Where does the word "bold" occur in the entries below? Copy every line that has it.

----

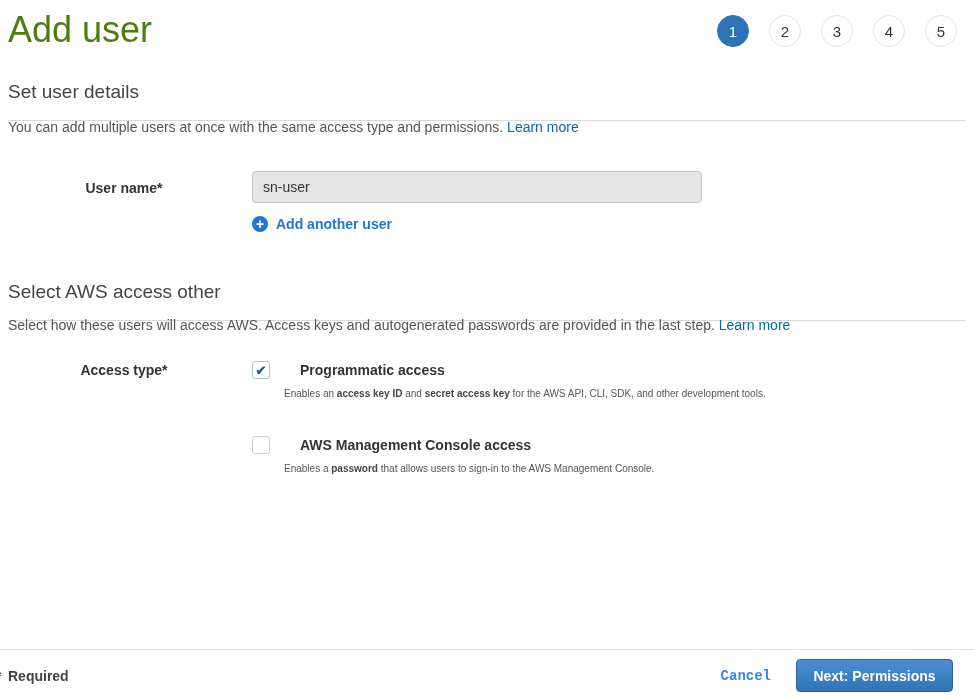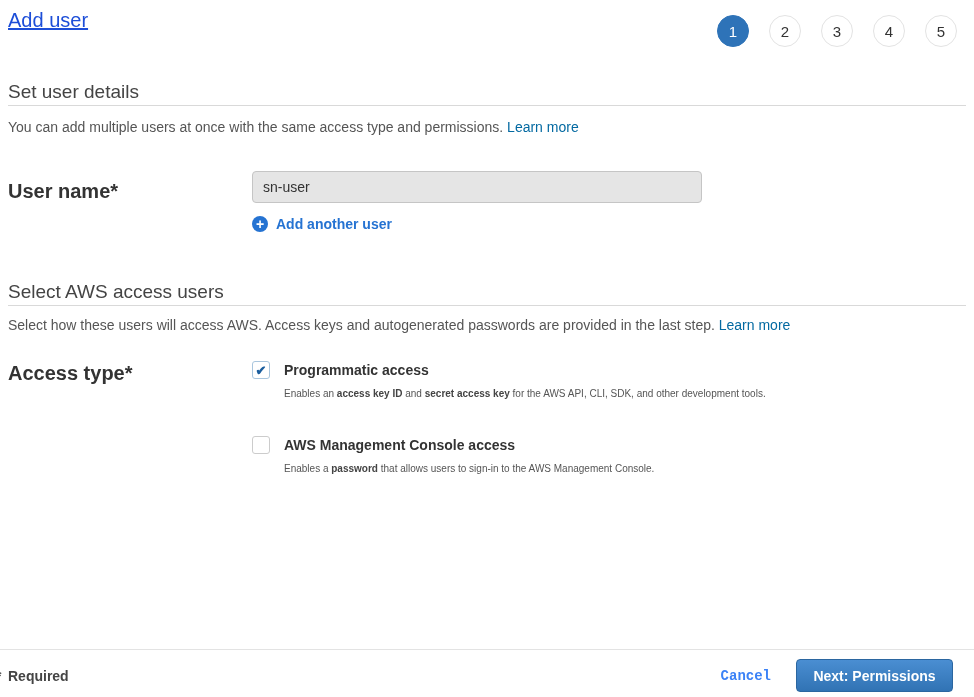--- a/index.html
+++ b/index.html
@@ -15,7 +15,7 @@
   
   .page-title {
     left: 8px; top: 9px;
-    font-size: 20px; font-weight: 400; color: #1d4ed8; text-decoration: underline;
+    font-size: 36px; font-weight: 400; color: #4d7c0f;
   }
   .steps {
     top: 15px; right: 17px;

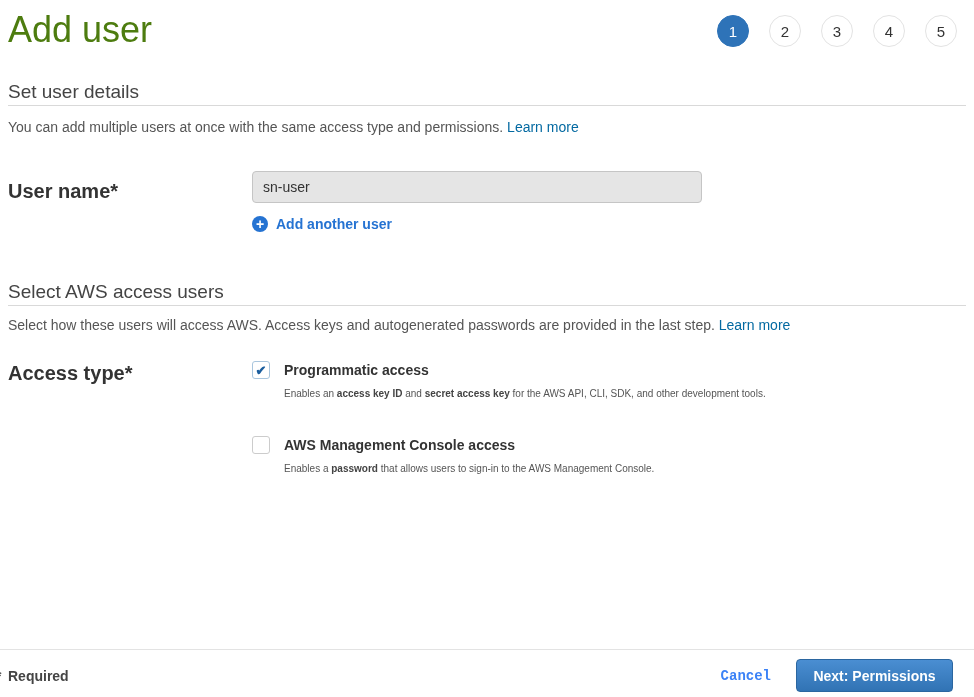--- a/index.html
+++ b/index.html
@@ -35,7 +35,7 @@
   .section-heading {
     left: 8px; right: 8px;
     font-size: 19px; font-weight: 400; color: #444444;
-    padding-bottom: 2px; border-bottom: 1px solid #d9d9d9;
+    padding-bottom: 17px; border-bottom: 1px solid #d9d9d9;
     line-height: 22px;
   }
   .heading-1 { top: 81px; }

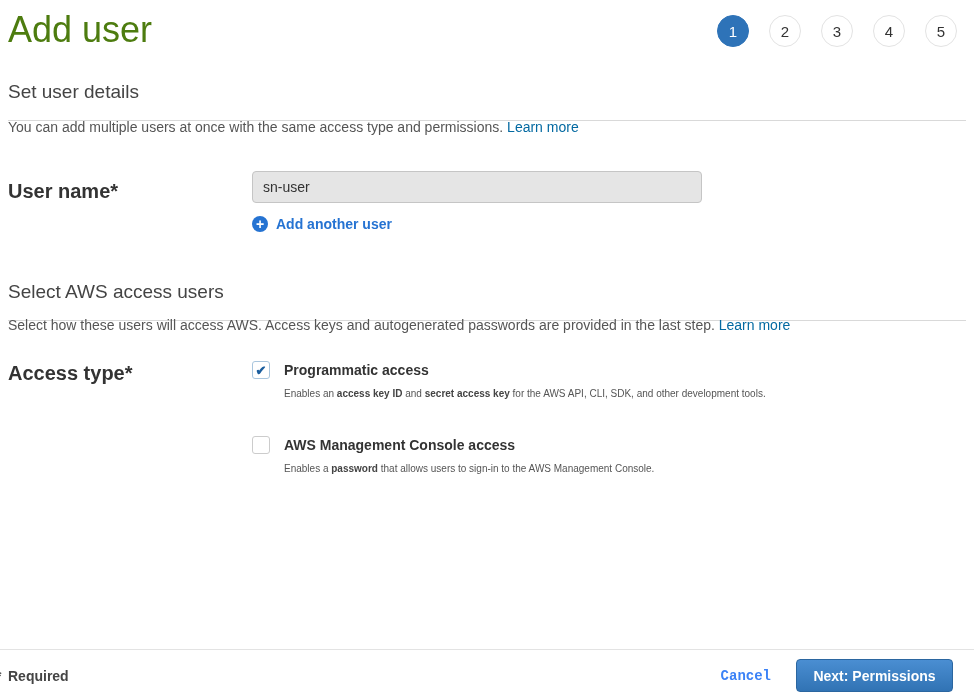--- a/index.html
+++ b/index.html
@@ -54,8 +54,8 @@
 
   
   .field-label {
-    left: 8px; width: 232px; text-align: left;
-    font-size: 20px; font-weight: bold; color: #333333;
+    left: 8px; width: 232px; text-align: center;
+    font-size: 14px; font-weight: bold; color: #333333;
   }
   .username-label { top: 180px; }
   .username-input {

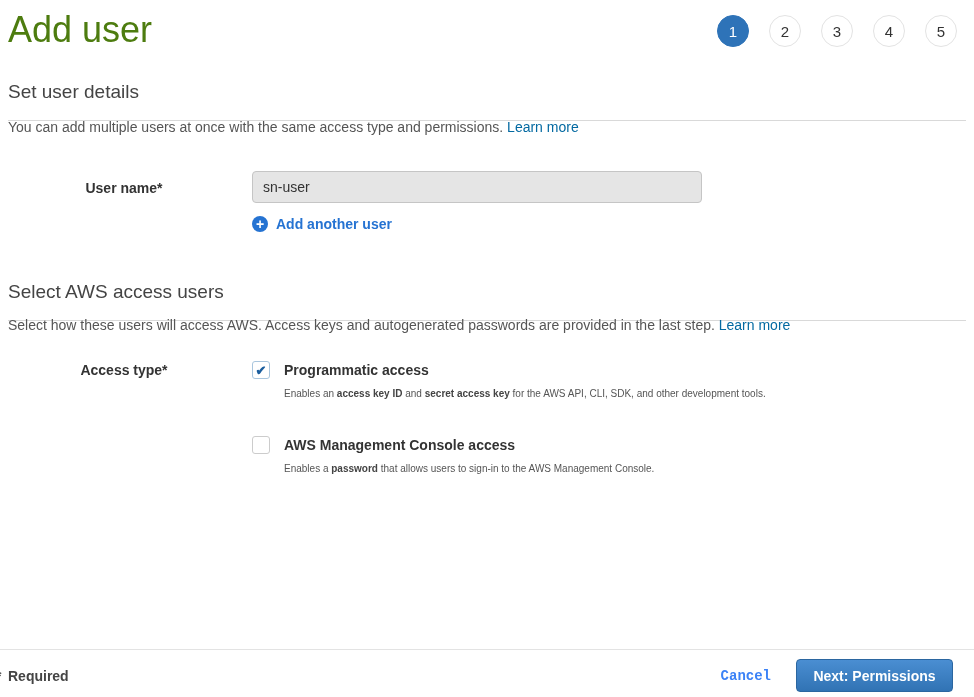--- a/index.html
+++ b/index.html
@@ -161,7 +161,7 @@
   <span>Add another user</span>
 </div>
 
-<h2 class="abs section-heading heading-2">Select AWS access users</h2>
+<h2 class="abs section-heading heading-2">Select AWS access other</h2>
 
 <p class="abs para para-2">
   <span>Select how these users will access AWS. Access keys and autogenerated passwords are provided in the last step.</span>

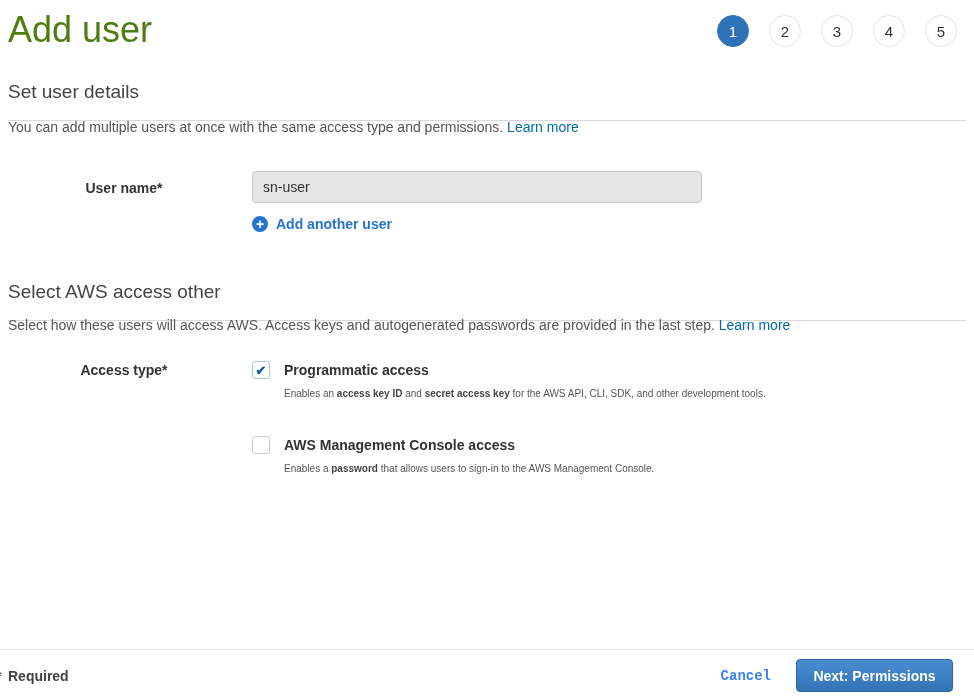--- a/index.html
+++ b/index.html
@@ -92,7 +92,7 @@
   .cb-1 { top: 361px; }
   .cb-2 { top: 436px; }
   .option-title {
-    left: 284px;
+    left: 300px;
     font-size: 14px; font-weight: bold; color: #333333;
   }
   .opt-title-1 { top: 362px; }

----

◆ **EXPECTED ANSWER**
-    font-size: 20px; font-weight: bold; color: #333333;
+    font-size: 14px; font-weight: bold; color: #333333;
     font-size: 14px; font-weight: bold; color: #333333;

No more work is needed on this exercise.